Die globale Forschungsgemeinschaft für eine gemeinsame Mission vereinen
„GPAS ist der weltweit erste auf Industriestandards basierende Dienst, der einen standardisierten Sequenzdatenanalysedienst für Cloud-Nutzer bietet“, so Derrick Crook, Professor für Mikrobiologie im Nuffield Department of Medicine der University of Oxford. „Nutzer können ihre Sequenzdaten vollständig unter ihrer souveränen Kontrolle aufrufen, hochladen und verarbeiten und in nur 20 Minuten nach erfolgreichem Upload vollständig analysierte Daten erhalten. Wenn sie sich dafür entscheiden, ihre Daten zu teilen, tragen sie zu elektronischen Dashboard-Visualisierungen globaler Daten bei, die den Verlauf der Pandemie und den Wandel des Virus zeigen. Das ermöglicht eine kontinuierliche Bewertung der Pandemie und trägt dazu bei, dass nationale und globale Interventionen zur Eindämmung der Auswirkungen des Virus ergriffen werden.“

„COVID-19 ist ein globaler Kampf. Forscher verfügten bis jetzt jedoch noch nicht über die technische Infrastruktur, um Rohsequenzen schnell, sicher zu verarbeiten und diese Ergebnisse weltweit zu teilen“, so Oracle Chairman und CTO, Larry Ellison. „Mit GPAS nutzen wir die Leistungsfähigkeit und Sicherheit der Cloud, um es jedem Forscher unabhängig von dessen Standort zu ermöglichen, ein Teil der Lösung zu werden. Je mehr Daten von medizinischen Einrichtungen, Regierungen und Akademikern bereitgestellt werden, desto schneller können wir verstehen und handeln, um dem Coronavirus einen Schritt voraus zu sein.“

Mit dieser Plattform können Forscher und Regierungen schnell auf die aktuellen, relevanten Daten zugreifen, die sie benötigen, um aktuelle wissenschaftliche Analysen durchzuführen und fundierte politische und sicherheitstechnische Entscheidungen bezüglich neuer Varianten zu treffen. Im Rahmen ihrer Kollaboration mit dem Global Health Security Consortium (GHSC) arbeiteten das Lawrence J. Ellison Institute for Transformative Medicine (Ellison Institute) und das Tony Blair Institute (TBI) for Global Change in Abstimmung mit Oxford und Oracle an der Entwicklung der Plattform und daran, diese in die Hände von Forschern auf der ganzen Welt zu befördern.

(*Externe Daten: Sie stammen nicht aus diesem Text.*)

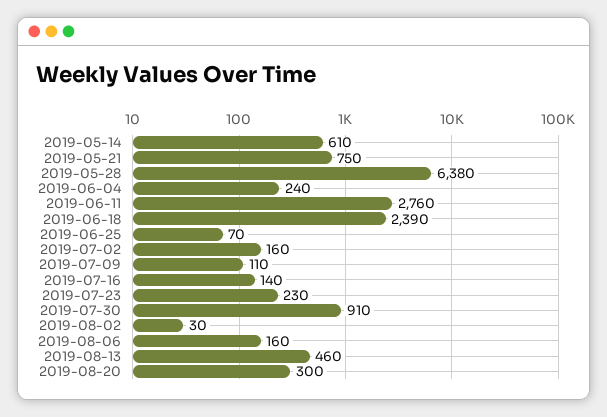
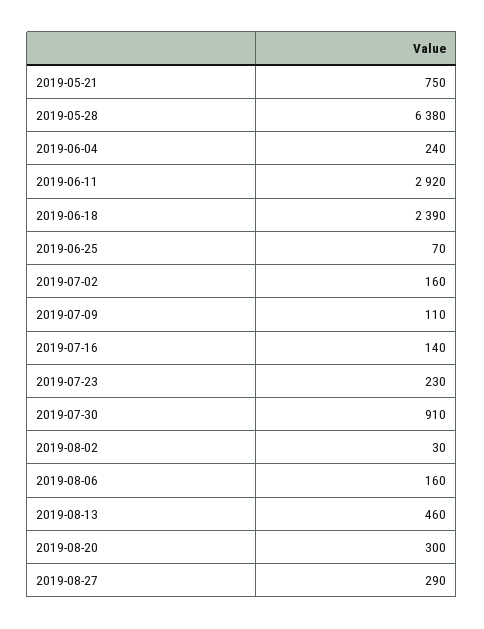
2019-05-14: 610 -> none
2019-06-11: 2760 -> 2920
2019-08-27: none -> 290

„Die mangelnde Vorbereitung der Welt auf die COVID-19-Pandemie hat aufgezeigt, dass wir anders arbeiten müssen, um Lösungen zu finden, die pragmatisch und trotz Herausforderungen skalierbar sind“, so Dr. David B. Agus, GHSC-Mitglied und CEO, Ellison Institute. „GPAS ist ein zentraler Baustein der globalen Dateninfrastruktur für Frühwarnsysteme und globale Überwachung.“

„Wir wissen nur zu gut, dass Viren keine Grenzen respektieren. Deshalb müssen wir einen globalen, einheitlichen Ansatz verfolgen, um diese Pandemie einzudämmen“, so Tony Blair, Executive Chairman von TBI und ehemaliger britischer Premierminister. „Diese Plattform verspricht, Daten viel schneller zusammenzuführen und uns dabei zu helfen, die Verbreitungsmuster besser zu verstehen und in den Griff zu bekommen, damit Regierungen bessere politische Entscheidungen treffen und die verheerenden Auswirkungen dieses Virus sowohl in ihren eigenen Ländern als auch auf der ganzen Welt abmildern können.“ (Oracle/mc)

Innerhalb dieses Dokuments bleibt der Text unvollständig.